Given data:
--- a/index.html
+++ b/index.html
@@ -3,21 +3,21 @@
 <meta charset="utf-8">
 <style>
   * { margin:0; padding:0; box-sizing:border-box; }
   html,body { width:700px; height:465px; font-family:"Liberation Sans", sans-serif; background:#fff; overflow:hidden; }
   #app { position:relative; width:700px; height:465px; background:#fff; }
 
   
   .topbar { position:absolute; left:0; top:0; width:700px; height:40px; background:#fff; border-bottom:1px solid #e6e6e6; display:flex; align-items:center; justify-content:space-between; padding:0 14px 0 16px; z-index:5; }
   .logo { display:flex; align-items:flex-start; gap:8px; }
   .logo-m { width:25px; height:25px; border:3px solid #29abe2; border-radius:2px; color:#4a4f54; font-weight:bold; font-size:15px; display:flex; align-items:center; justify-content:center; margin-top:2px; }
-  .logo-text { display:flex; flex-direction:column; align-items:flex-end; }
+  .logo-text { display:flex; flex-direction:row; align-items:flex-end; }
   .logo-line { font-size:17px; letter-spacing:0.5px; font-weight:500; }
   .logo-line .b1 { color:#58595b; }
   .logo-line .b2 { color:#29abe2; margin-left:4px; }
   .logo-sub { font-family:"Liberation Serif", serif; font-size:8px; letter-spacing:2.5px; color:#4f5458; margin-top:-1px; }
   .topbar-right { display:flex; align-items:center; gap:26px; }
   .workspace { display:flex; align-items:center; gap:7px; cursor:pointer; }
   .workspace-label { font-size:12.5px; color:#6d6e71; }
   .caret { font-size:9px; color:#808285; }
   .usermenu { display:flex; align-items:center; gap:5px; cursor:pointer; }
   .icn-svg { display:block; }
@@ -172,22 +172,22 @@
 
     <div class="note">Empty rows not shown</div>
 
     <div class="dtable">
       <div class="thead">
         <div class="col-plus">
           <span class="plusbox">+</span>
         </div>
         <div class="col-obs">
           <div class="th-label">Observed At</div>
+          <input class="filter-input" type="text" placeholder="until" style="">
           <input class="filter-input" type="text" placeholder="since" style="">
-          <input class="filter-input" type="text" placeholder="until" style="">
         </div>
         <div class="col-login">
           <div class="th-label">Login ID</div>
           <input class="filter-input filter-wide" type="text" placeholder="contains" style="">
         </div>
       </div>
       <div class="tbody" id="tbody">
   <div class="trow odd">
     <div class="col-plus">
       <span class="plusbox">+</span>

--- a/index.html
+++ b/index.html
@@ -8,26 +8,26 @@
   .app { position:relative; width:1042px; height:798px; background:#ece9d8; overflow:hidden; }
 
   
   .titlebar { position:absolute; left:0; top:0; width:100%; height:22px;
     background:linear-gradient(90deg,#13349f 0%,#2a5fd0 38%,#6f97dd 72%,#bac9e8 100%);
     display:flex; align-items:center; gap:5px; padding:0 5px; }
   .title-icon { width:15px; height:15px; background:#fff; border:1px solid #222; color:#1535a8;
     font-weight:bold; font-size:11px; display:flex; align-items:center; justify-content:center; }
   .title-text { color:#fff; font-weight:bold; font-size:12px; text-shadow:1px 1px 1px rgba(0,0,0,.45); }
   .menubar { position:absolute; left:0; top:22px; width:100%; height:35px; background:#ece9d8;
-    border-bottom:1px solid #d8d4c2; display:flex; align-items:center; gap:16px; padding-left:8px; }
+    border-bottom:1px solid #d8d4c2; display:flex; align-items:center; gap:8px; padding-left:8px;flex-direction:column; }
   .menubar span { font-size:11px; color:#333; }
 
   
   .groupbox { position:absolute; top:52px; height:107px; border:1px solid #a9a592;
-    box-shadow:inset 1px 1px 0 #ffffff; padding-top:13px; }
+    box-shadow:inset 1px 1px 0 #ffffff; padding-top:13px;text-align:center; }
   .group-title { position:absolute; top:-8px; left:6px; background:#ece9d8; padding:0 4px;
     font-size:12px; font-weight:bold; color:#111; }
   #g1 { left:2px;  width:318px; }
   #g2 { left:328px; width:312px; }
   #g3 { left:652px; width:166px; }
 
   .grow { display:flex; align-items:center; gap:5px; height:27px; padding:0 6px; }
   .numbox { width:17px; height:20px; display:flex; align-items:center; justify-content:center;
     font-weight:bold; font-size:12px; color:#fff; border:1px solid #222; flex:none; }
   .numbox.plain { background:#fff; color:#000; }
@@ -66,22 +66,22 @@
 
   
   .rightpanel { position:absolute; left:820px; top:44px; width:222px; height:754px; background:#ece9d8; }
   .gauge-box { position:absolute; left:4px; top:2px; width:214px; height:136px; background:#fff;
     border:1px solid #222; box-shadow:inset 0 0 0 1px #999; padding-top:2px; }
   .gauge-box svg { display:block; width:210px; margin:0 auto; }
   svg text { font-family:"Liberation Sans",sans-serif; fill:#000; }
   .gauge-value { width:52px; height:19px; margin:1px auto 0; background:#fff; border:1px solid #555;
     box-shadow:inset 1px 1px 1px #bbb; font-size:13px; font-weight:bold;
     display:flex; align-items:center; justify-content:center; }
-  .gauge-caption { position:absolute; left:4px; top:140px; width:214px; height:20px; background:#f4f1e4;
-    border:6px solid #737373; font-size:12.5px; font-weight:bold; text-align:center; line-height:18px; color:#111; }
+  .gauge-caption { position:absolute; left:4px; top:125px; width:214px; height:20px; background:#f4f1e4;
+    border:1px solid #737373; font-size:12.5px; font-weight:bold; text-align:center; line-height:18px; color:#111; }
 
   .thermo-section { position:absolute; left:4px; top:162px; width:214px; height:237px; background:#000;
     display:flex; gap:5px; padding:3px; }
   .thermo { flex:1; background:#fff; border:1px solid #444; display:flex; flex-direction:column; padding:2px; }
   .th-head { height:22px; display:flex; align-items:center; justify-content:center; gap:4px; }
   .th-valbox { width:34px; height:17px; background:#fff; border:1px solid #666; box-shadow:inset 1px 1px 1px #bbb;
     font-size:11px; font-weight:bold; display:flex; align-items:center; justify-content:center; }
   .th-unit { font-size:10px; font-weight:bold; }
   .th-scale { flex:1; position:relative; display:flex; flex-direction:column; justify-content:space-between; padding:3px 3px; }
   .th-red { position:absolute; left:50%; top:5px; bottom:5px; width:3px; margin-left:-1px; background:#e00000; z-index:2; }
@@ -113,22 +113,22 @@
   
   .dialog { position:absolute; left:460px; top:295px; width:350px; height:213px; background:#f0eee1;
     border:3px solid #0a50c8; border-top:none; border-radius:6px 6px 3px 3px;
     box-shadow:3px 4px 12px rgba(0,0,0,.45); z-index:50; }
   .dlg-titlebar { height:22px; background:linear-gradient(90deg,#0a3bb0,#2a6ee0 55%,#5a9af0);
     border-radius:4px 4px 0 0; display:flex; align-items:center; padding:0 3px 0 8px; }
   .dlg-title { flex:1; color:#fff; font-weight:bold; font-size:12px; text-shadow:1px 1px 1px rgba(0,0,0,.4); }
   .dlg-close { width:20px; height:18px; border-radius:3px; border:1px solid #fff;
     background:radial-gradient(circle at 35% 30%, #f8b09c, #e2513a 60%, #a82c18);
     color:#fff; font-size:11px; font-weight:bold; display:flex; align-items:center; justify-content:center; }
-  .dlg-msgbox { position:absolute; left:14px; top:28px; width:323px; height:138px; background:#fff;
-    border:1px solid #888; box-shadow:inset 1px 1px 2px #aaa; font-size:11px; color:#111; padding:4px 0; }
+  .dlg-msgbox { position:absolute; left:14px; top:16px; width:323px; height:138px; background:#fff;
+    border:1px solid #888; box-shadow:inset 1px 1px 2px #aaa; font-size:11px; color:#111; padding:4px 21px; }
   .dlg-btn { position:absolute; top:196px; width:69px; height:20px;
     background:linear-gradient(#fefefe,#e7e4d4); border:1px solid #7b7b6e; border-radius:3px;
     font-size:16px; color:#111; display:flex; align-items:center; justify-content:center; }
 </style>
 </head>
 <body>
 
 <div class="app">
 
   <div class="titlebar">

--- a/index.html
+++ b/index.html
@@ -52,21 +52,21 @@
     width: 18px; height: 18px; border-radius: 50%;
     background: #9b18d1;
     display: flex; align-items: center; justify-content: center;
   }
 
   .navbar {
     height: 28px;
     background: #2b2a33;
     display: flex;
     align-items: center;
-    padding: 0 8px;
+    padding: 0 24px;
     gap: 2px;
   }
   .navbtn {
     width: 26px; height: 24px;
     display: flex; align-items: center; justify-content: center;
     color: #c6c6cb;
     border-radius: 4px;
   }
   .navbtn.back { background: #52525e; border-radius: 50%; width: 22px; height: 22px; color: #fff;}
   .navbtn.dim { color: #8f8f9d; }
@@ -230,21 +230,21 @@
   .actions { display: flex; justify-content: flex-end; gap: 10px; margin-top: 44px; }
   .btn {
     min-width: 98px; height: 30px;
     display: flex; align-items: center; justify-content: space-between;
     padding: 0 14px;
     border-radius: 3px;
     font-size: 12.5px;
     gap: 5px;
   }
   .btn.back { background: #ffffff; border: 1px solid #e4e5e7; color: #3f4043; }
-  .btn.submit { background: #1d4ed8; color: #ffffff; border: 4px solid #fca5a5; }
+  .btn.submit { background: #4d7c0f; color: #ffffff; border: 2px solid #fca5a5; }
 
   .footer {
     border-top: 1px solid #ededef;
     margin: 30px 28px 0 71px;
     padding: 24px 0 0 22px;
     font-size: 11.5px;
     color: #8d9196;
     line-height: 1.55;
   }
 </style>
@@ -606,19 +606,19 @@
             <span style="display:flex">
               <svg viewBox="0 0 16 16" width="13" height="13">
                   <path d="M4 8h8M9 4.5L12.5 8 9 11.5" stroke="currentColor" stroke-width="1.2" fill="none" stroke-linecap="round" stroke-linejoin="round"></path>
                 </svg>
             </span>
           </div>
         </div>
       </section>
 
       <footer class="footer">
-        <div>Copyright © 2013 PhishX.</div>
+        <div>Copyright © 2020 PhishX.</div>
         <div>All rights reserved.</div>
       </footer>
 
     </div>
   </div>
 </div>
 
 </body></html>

Task description: Copy each line of the listing that includes "placeholder".

Output:
+          <input class="filter-input" type="text" placeholder="until" style="">
           <input class="filter-input" type="text" placeholder="since" style="">
-          <input class="filter-input" type="text" placeholder="until" style="">
           <input class="filter-input filter-wide" type="text" placeholder="contains" style="">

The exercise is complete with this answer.